Items from a data source:
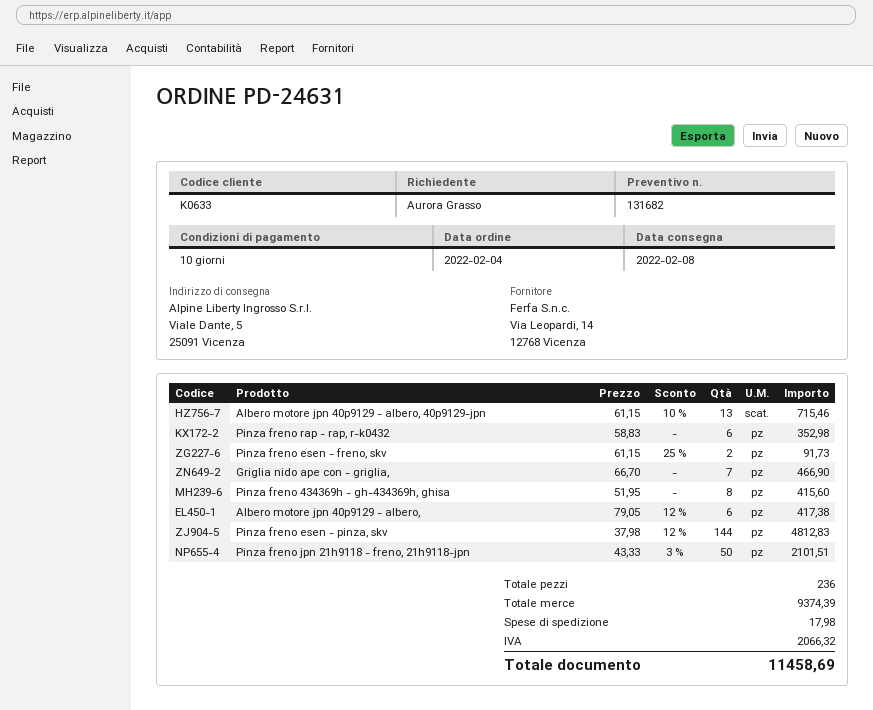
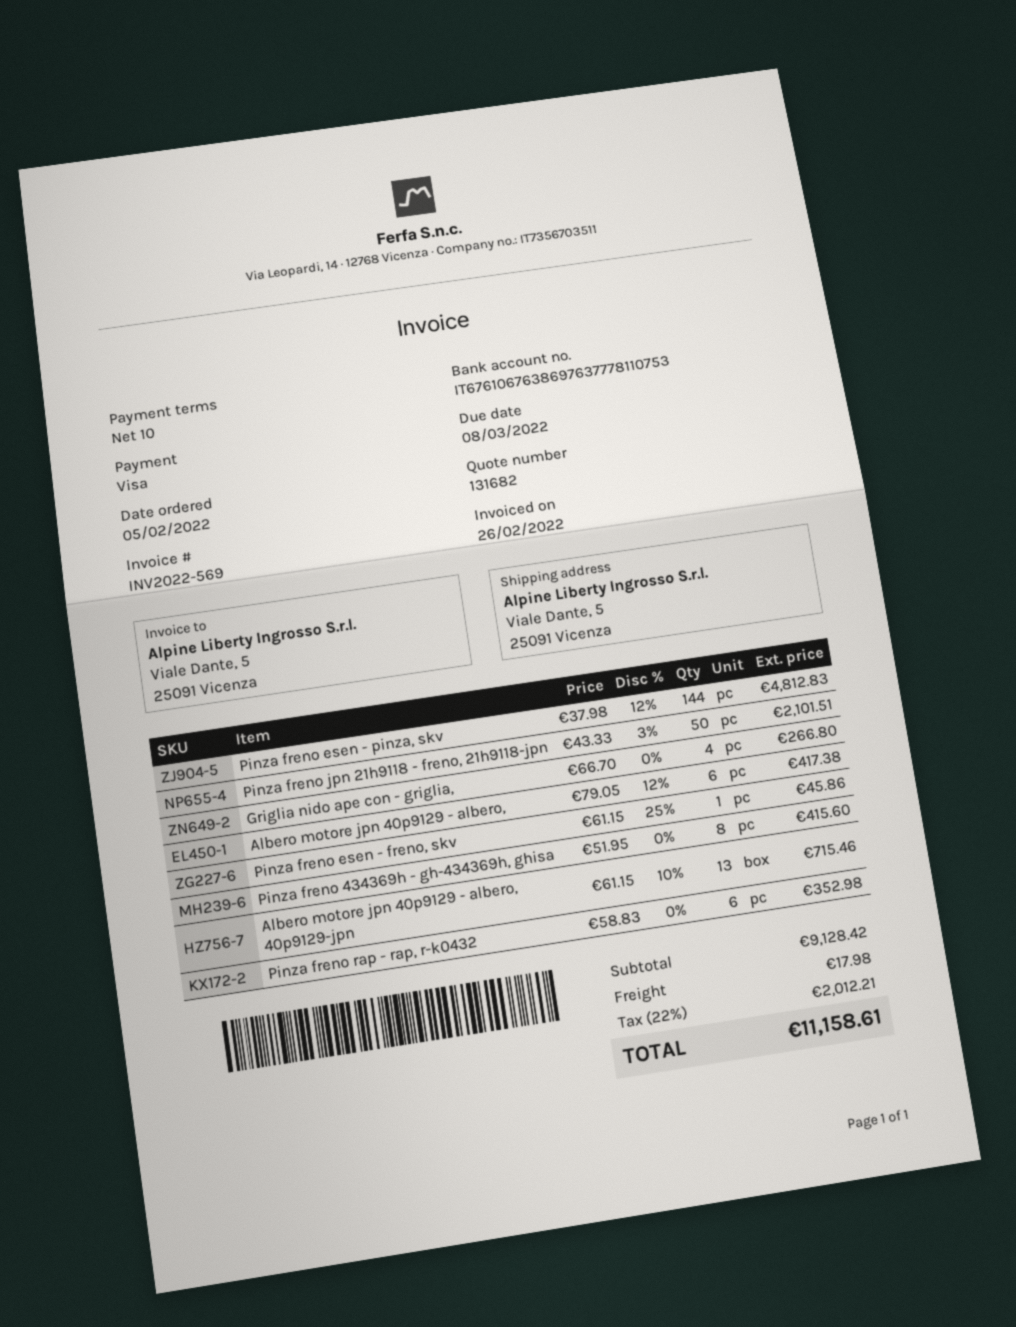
order date: 2022-02-04 -> 2022-02-05
Pinza freno esen - freno, skv: 2 x 61.15 - 25% = 91.73 -> 1 x 61.15 - 25% = 45.86
Griglia nido ape con - griglia,: 7 x 66.70 = 466.90 -> 4 x 66.70 = 266.80
subtotal: 9374.39 -> 9128.42
tax: 2066.32 -> 2012.21
total: 11458.69 -> 11158.61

**Aim of the task**
Send back, unchanged, every line of the records from the one with "Pinza freno esen" through the last.

**Your solution**
Pinza freno esen - freno, skv: 2 x 61.15 - 25% = 91.73 -> 1 x 61.15 - 25% = 45.86
Griglia nido ape con - griglia,: 7 x 66.70 = 466.90 -> 4 x 66.70 = 266.80
subtotal: 9374.39 -> 9128.42
tax: 2066.32 -> 2012.21
total: 11458.69 -> 11158.61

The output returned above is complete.